*** Begin section ***

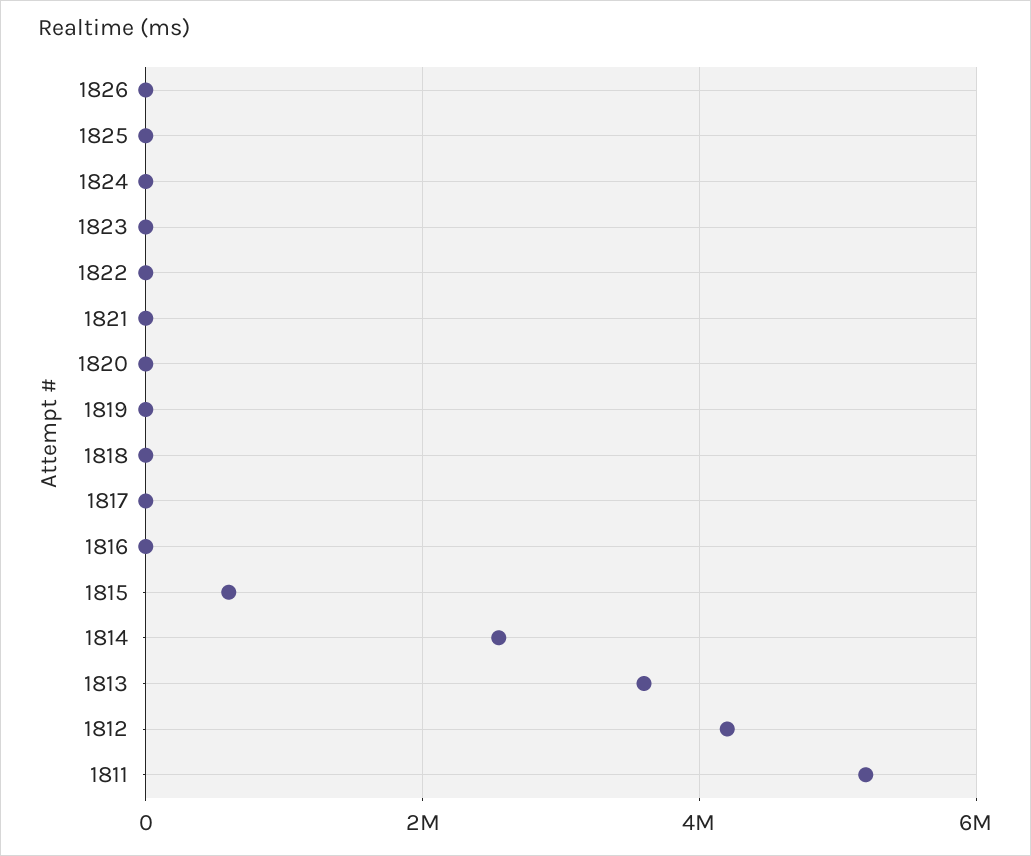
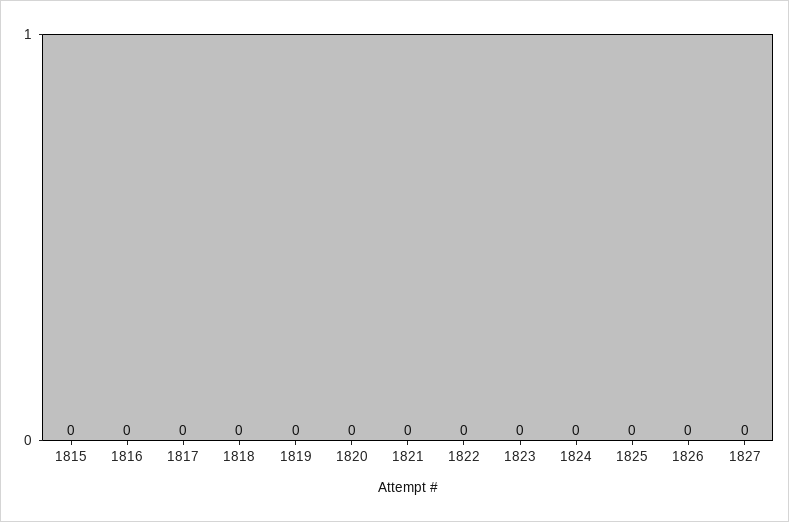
1815: 600000 -> 0
1814: 2600000 -> none
1813: 3600000 -> none
1812: 4200000 -> none
1811: 5200000 -> none
1827: none -> 0

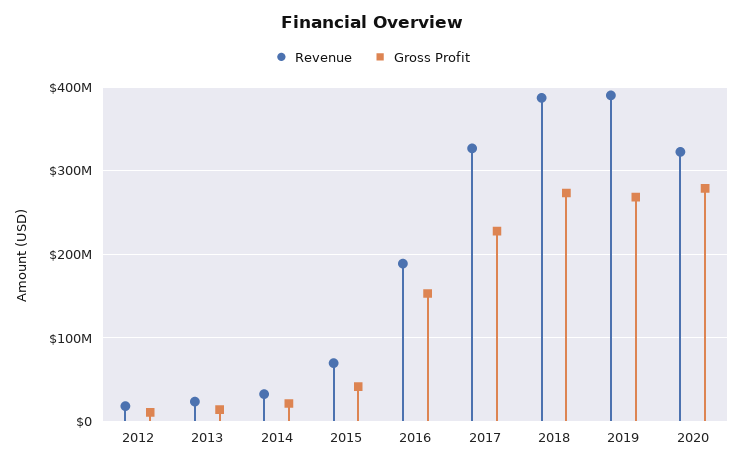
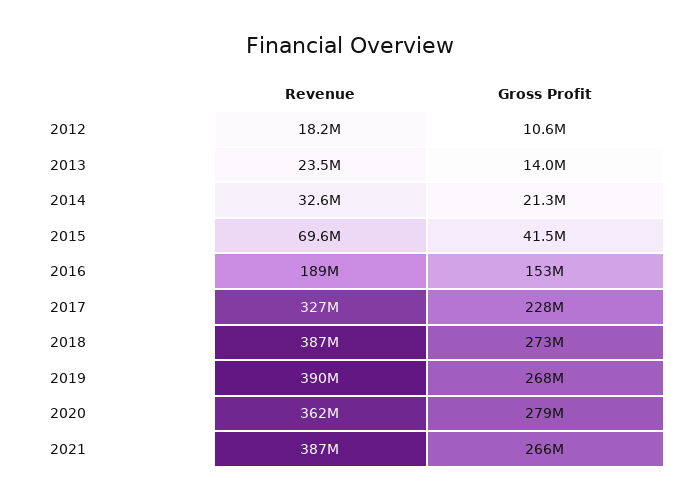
Revenue, 2020: 320000000 -> 362000000
Revenue, 2021: none -> 387000000
Gross Profit, 2021: none -> 266000000

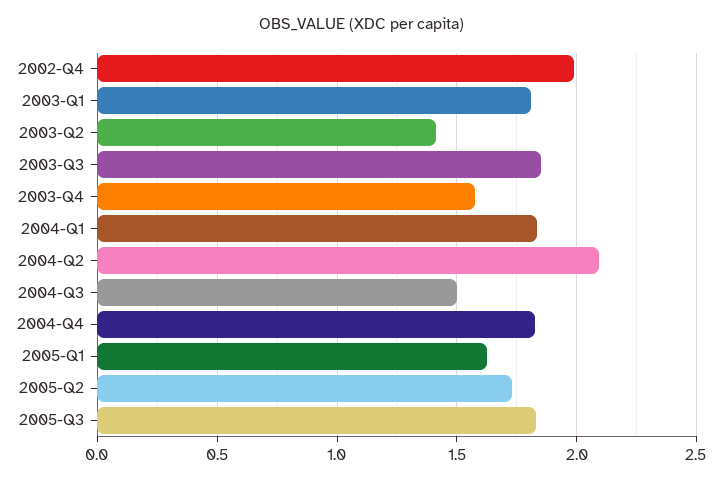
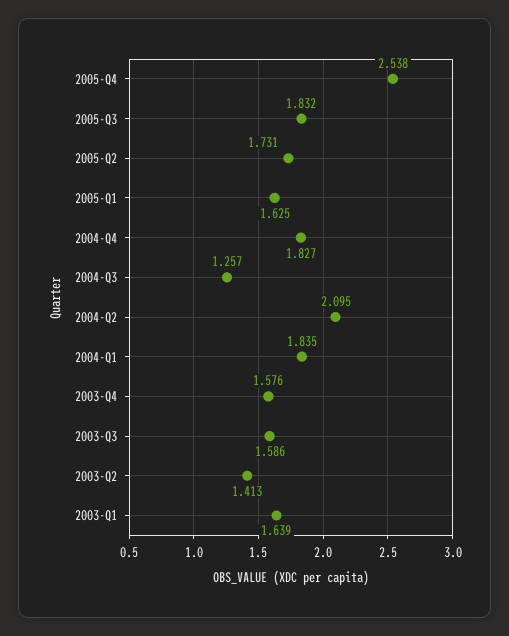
2002-Q4: 2 -> none
2003-Q1: 1.8 -> 1.639
2003-Q3: 1.85 -> 1.586
2004-Q3: 1.5 -> 1.257
2005-Q4: none -> 2.538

*** End section ***

## [EXERCISE]
Repeat, without change, each line of the data above from the one that contains "2002-Q4: 2 -> none" through the final line, counting both.

## [SOLUTION TO THE PROBLEM]
2002-Q4: 2 -> none
2003-Q1: 1.8 -> 1.639
2003-Q3: 1.85 -> 1.586
2004-Q3: 1.5 -> 1.257
2005-Q4: none -> 2.538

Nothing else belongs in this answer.